Les sessions dans leur implémentation classique sont des cookies qui ne portent qu'un identifiant dans le champ content
, le session_id
. Le but des sessions est exactement le même que celui des cookies signés, c’est-à-dire pour empêcher la manipulation des cookies. Les sessions classiques ont cependant une approche différente. À la réception d'un cookie de session, le serveur utilise l'ID pour rechercher les données de la session dans son propre stockage local, qui peut être une base de données, un fichier ou parfois un cache en mémoire. Le cookie de session est généralement configuré pour expirer à la fermeture du navigateur. En raison de l'étape de recherche du stockage local, cette implémentation de sessions entraîne généralement un impact négatif sur les performances. Les cookies signés deviennent une alternative privilégiée et c'est ainsi que les sessions de Flask sont mises en œuvre. En d'autres termes, Flask) sessions sont des cookies signés, et pour utiliser des cookies signés dans Flask utilisez simplement son API Session
.
Pourquoi ne pas aussi chiffrer les cookies?
Parfois, le contenu des cookies peut être crypté avant que ne soit également signé . Ceci est fait s'ils sont jugés trop sensibles pour être visibles depuis le navigateur (le cryptage masque le contenu). Cependant, la simple signature de cookies répond à un besoin différent, celui de vouloir conserver une certaine visibilité et la facilité d'utilisation des cookies sur le navigateur, tout en évitant qu'ils ne soient manipulés.
Que se passe-t-il si je change le
SECRET_KEY
?
En modifiant le SECRET_KEY
, Vous annulez tous les cookies signés avec la clé précédente. Lorsque l'application reçoit une demande avec un cookie signé avec un précédent SECRET_KEY
, Elle tente de calculer la signature avec le nouveau SECRET_KEY
, Et les deux signatures ne correspondent pas, ce cookie et toutes ses données seront rejetées, ce sera comme si le navigateur se connectait au serveur pour la première fois.
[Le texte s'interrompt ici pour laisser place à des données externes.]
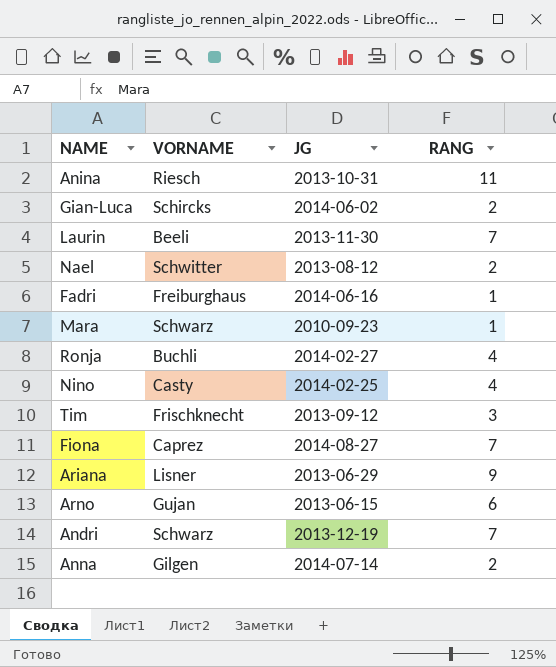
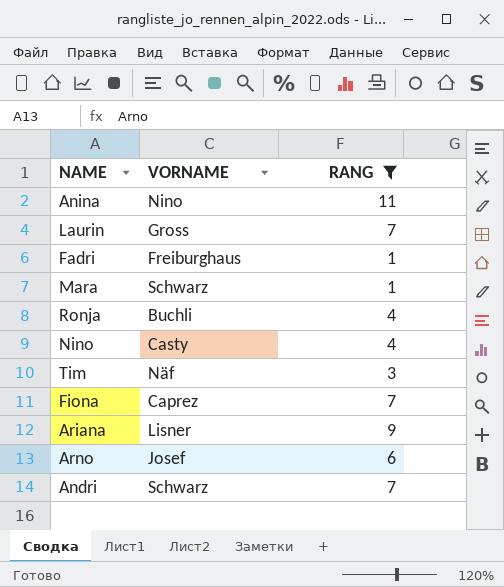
filter: none -> RANG != 2
column JG | position: 3 -> none
Anina | VORNAME: Riesch -> Nino
Laurin | VORNAME: Beeli -> Gross
Tim | VORNAME: Frischknecht -> Näf
Arno | VORNAME: Gujan -> Josef

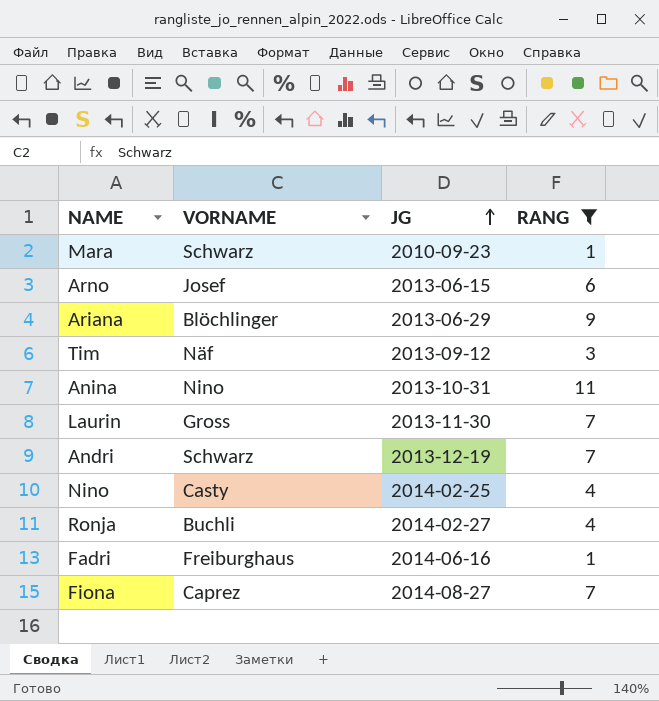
row order: none -> JG ascending
column JG | position: none -> 3
Ariana | VORNAME: Lisner -> Blöchlinger

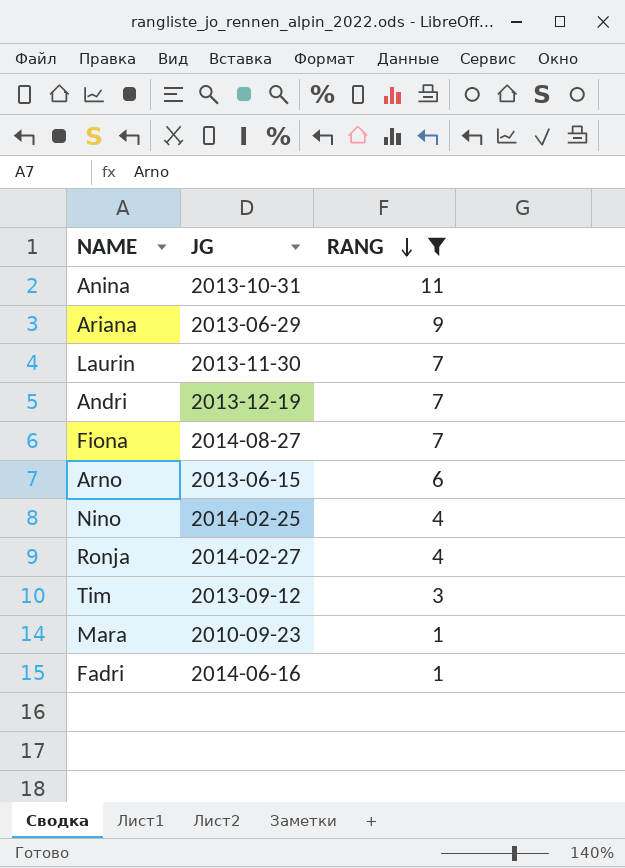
row order: JG ascending -> RANG descending
column VORNAME | position: 2 -> none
Les utilisateurs seront déconnectés et leur ancien cookie sera oublié, ainsi que tout ce qui est stocké à l'intérieur. Notez que cela diffère de la façon dont un cookie expiré est traité. Le bail d'un cookie expiré peut être prolongé si sa signature est vérifiée. Une signature invalide implique simplement un cookie invalide.
Donc, à moins que vous ne vouliez invalider tous les cookies signés, essayez de conserver le même code SECRET_KEY
Pendant de longues périodes.
Qu'est-ce qu'un bon
SECRET_KEY
?
Une clé secrète devrait être difficile à deviner. La documentation sur Sessions contient une bonne recette pour la génération de clés aléatoires:
>>> import os
>>> os.urandom(24)
'\xfd{H\xe5<\x95\xf9\xe3\x96.5\xd1\x01O<!\xd5\xa2\xa0\x9fR"\xa1\xa8'
Vous copiez la clé et collez-la dans votre fichier de configuration en tant que valeur de SECRET_KEY
.
Sans utiliser une clé générée aléatoirement, vous pouvez utiliser un assortiment complexe de mots, de chiffres et de symboles, éventuellement organisés dans une phrase connue de vous et codée sous forme d'octets.
Ne pas définissez le SECRET_KEY
Directement avec une fonction qui génère une clé différente à chaque appel. Par exemple, ne faites pas ceci:
# this is not good
SECRET_KEY = random_key_generator()
Chaque fois que votre application est redémarrée, une nouvelle clé lui est attribuée, ce qui invalide la précédente.
Au lieu de cela, ouvrez un shell interactif python) et appelez la fonction pour générer la clé, puis copiez-la et collez-la dans la configuration.